THE RECORDS:
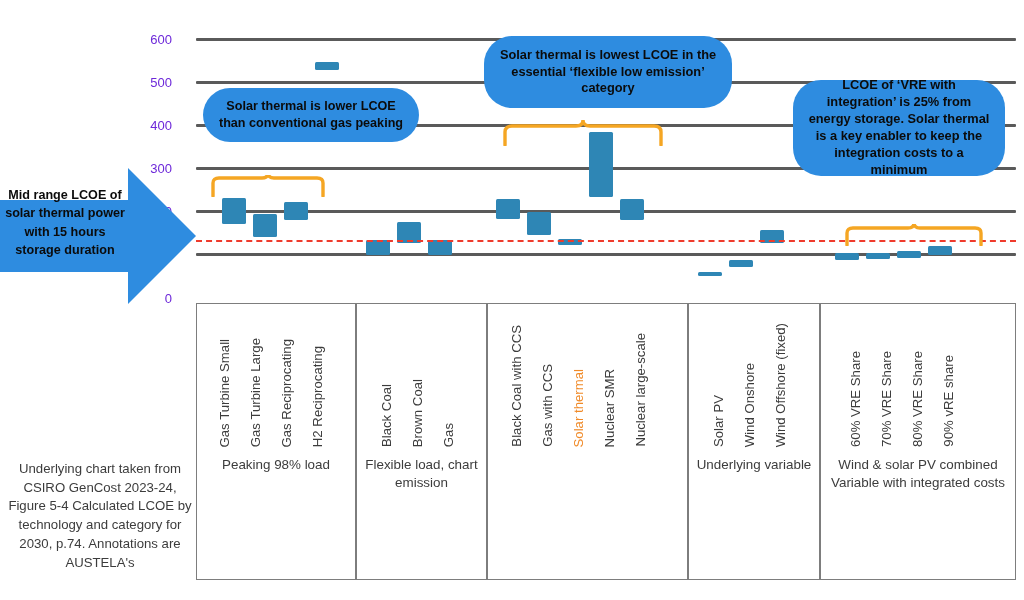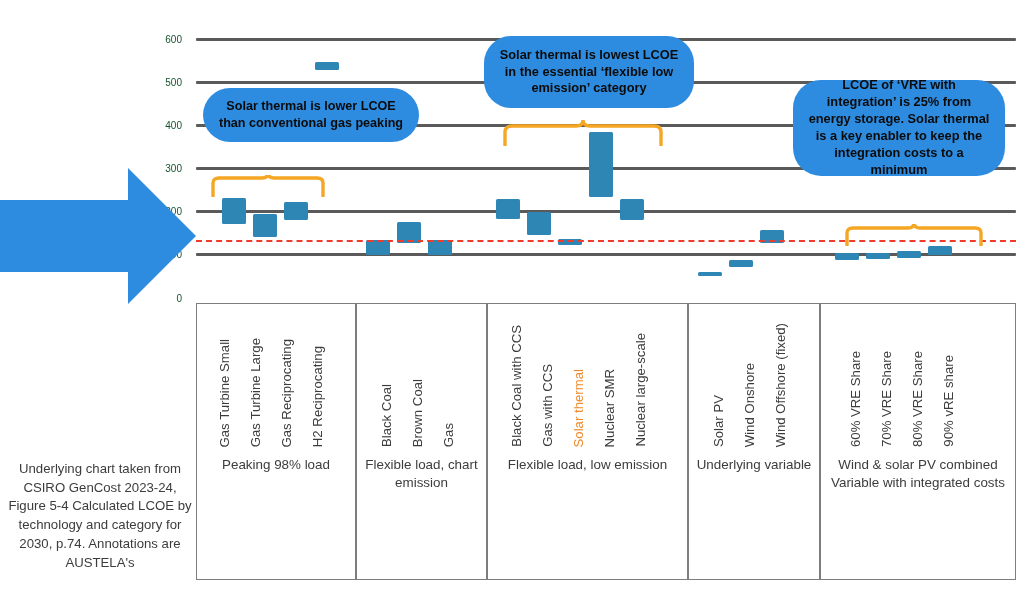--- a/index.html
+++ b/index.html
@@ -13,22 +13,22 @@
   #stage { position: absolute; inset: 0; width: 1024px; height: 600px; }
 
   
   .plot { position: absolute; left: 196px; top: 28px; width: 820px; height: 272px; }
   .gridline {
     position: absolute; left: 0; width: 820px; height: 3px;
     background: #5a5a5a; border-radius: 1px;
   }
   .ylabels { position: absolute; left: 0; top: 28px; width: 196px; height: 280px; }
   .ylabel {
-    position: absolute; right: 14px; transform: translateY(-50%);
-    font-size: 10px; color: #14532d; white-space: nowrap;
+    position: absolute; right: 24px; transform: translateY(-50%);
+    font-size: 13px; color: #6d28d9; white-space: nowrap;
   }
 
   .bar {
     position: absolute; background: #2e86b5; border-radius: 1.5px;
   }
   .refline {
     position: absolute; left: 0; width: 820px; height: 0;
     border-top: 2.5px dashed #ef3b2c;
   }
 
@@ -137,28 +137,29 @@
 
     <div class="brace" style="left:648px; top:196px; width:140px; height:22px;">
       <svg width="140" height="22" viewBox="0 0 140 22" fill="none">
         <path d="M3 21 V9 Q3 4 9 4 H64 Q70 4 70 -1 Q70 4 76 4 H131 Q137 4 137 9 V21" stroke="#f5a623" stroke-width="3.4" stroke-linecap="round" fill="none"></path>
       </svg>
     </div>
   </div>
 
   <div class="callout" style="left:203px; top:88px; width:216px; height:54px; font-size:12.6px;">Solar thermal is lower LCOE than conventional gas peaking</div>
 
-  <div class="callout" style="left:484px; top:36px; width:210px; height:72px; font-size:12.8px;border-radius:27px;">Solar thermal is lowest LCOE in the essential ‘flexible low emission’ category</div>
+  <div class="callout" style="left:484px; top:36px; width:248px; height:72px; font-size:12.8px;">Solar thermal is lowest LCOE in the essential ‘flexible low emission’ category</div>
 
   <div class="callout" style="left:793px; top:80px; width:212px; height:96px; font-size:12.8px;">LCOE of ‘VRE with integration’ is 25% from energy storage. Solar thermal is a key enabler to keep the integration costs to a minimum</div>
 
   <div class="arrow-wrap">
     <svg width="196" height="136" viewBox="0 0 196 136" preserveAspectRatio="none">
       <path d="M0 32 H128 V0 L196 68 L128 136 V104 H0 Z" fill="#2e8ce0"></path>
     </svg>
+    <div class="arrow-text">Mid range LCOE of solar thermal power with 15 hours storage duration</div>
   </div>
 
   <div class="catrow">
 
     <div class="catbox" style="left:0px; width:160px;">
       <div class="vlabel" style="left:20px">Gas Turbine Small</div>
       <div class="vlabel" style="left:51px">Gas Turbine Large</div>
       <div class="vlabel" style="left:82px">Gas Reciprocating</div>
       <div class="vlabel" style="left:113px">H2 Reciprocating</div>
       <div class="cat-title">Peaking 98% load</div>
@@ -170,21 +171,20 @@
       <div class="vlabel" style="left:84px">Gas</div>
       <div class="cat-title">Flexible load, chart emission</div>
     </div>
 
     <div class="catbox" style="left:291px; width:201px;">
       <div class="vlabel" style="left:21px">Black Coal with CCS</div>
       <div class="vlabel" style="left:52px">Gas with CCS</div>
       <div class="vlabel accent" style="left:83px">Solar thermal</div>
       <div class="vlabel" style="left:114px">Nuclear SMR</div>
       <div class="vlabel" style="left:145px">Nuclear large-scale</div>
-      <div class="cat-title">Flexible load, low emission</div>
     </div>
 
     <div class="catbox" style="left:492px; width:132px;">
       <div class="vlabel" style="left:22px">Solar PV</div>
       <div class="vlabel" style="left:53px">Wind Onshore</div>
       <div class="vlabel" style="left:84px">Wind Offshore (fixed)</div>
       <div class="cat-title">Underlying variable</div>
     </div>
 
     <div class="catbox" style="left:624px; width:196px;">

TASK: A single number is needed: how many lines of the material contain the word "translateY".

ANSWER BELOW: 2